Two decades on since its founding, Simcyp Consortium members continue to work together to determine the most important attributes to be included in the simulator’s annual update. Based on the voting of the consortium members, a set of “wish list” features are developed by the Simcyp science team. A new version of the Simcyp Simulator is released each year.
Creating New Consortia
The Simcyp Consortium has proven so successful that it has become the blueprint for other pre-competitive research consortia in the pharmaceutical industry. For example, Simcyp launched a Quantitative Systems Pharmacology (QSP) Immunogenicity (IG) Consortium, comprised of leading biopharmaceutical companies, in January 2017.
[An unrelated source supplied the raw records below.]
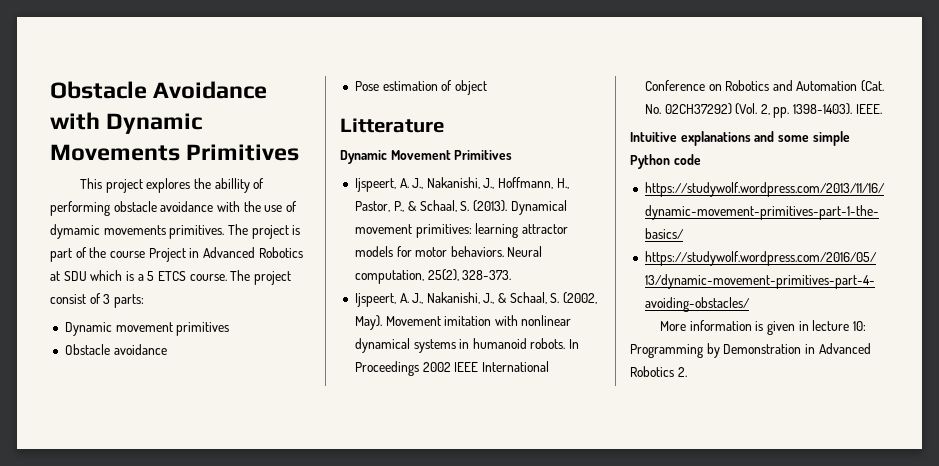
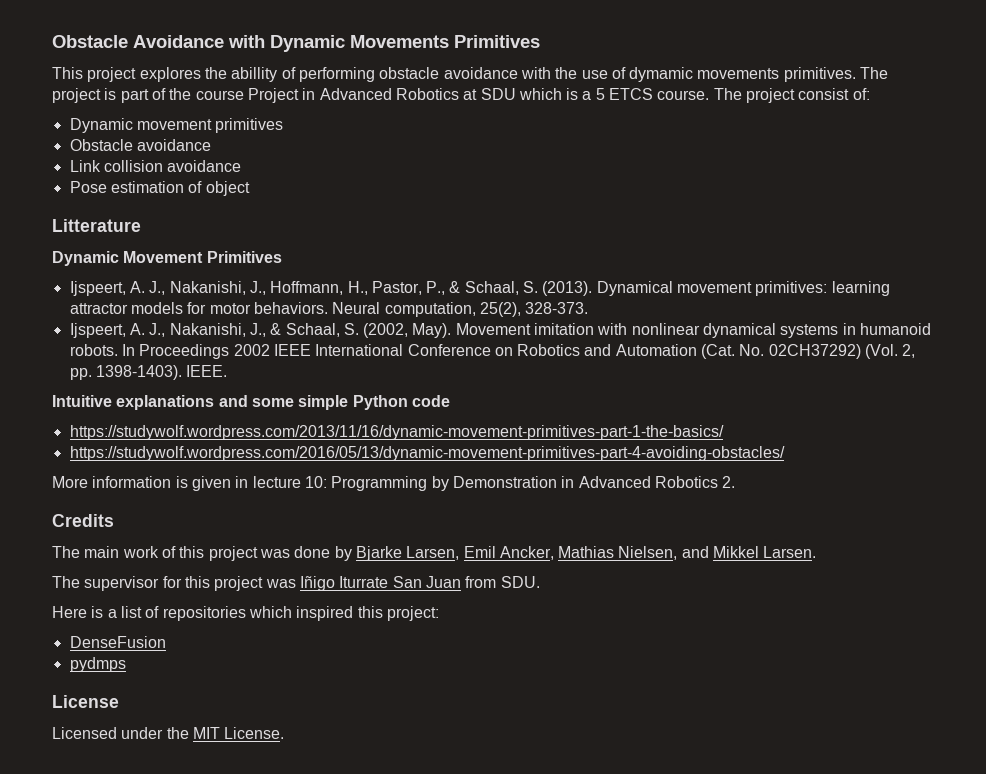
- The project consist of 3 parts:
+ The project consist of:
+ Link collision avoidance
+ Credits
+ The main work of this project was done by Bjarke Larsen, Emil Ancker, Mathias Nielsen, and Mikkel Larsen.
+ The supervisor for this project was Iñigo Iturrate San Juan from SDU.
+ Here is a list of repositories which inspired this project:
+ DenseFusion
+ pydmps
+ License
+ Licensed under the MIT License.

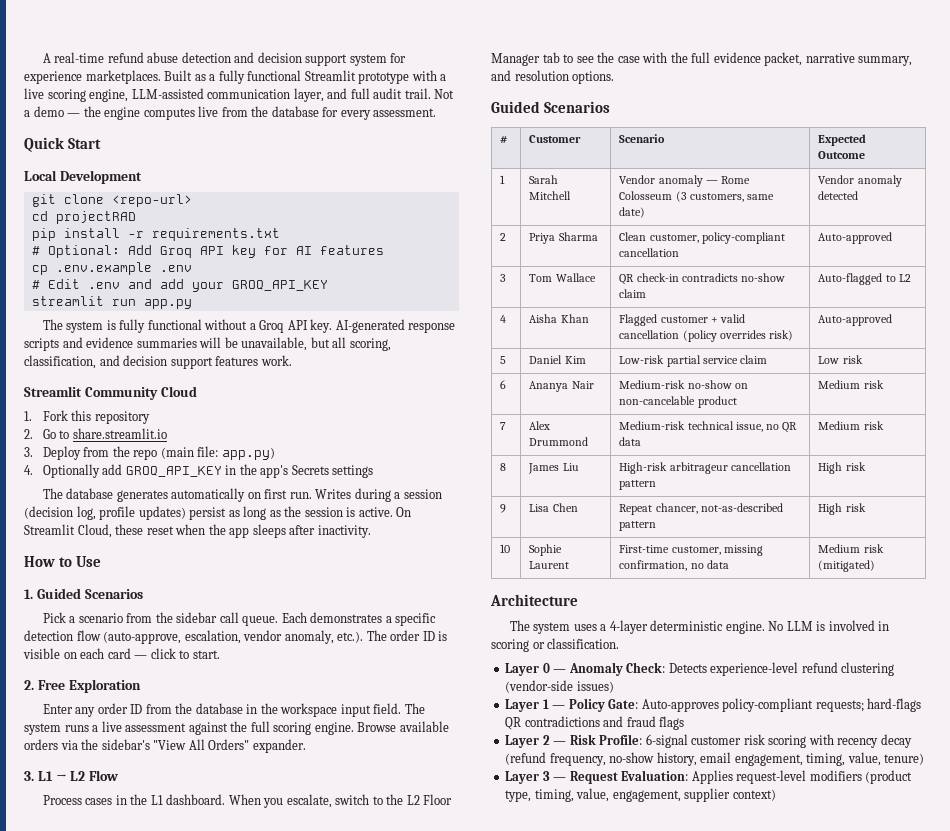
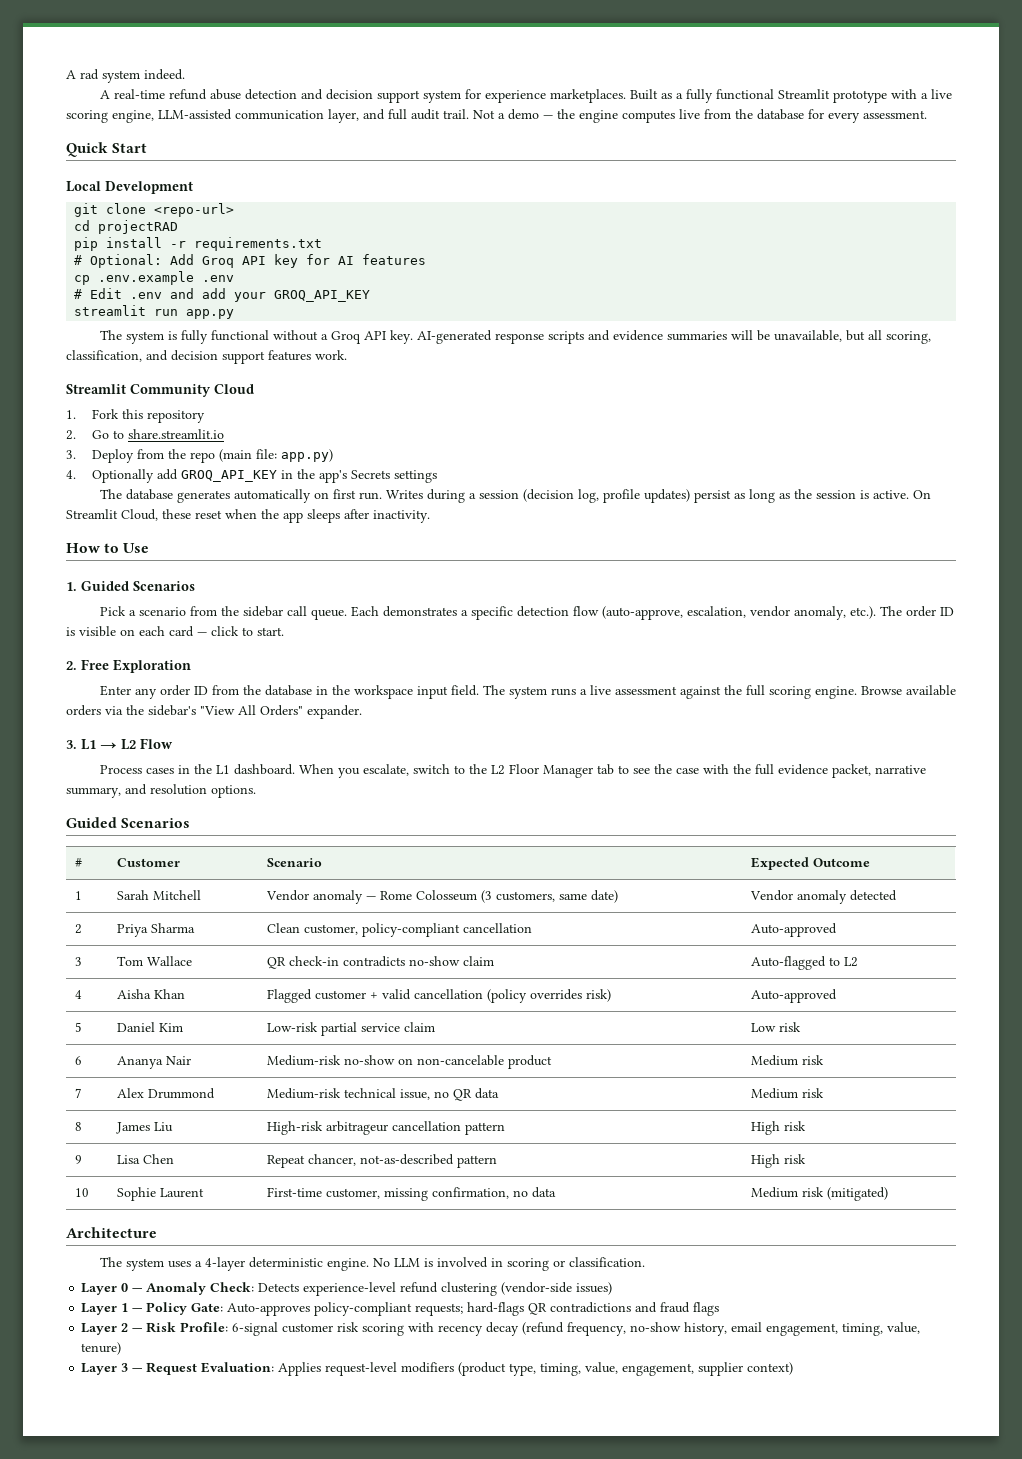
+ A rad system indeed.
FDA defines immunogenicity as the propensity of the therapeutic protein product to generate immune responses to itself and to related proteins, or to induce immunologically related adverse clinical events (anti-drug antibodies or ADAs). An unavoidable consequence in biologics development, ADA binding may be manageable if parameters such as dose, frequency, route of administration, target patient population, tolerability strategy, or co-medications are optimized.
Finding the optimum for each drug requires a quantitative approach, hence the interest in QSP modeling. QSP combines computational modeling and experimental methods to examine the relationships between a drug, the biological system, and the disease process. By integrating quantitative drug data with knowledge of the drug’s mechanism of action, QSP essentially bridges the gap between systems biology and pharmacometrics.
As a result of the consortium’s work, a new technology for IG simulation is already demonstrating its ability to impact go/no go decisions. This could markedly improve Phase II success rates for compounds negatively affected by IG, a vexing problem for biologics drug developers.
Following the IG breakthrough, the company launched its second QSP pre-competitive Consortium—this time focused on immuno-oncology. Here, leading biopharmaceutical companies are partnering to develop a simulator that can model clinical populations of cancer patients and help to address the challenges of developing combination therapies. The large number and broad range of potential immuno-oncology therapy combinations cannot possibly be tested clinically. QSP simulation, incorporating the most current knowledge, is a viable method for combination analysis.
Conclusion
These industry-wide collaborations are enabling PBPK and QSP modeling and simulation advances to occur at a much faster rate than any one company could achieve alone. Sharing and utilization of pre-competitive information provide the opportunity to set industry-wide standards and practices, including publication of opinion papers, to influence regulatory thinking and future guidelines.
The growing knowledge base that is being created is also helping to ensure that patients receive the right medication at the most appropriate dose for them.
Reference
- Wang Y. 2019. PBPK current status and challenges: a regulatory perspective. Presentation at the FDA Workshop: Development of Best Practices in PBPK Modeling to Support Clinical Pharmacology Regulatory Decision-Making. https://www.fda.gov/media/134099/download
Rob Aspbury, PhD, is the president and managing director of Certara’s Simcyp Division.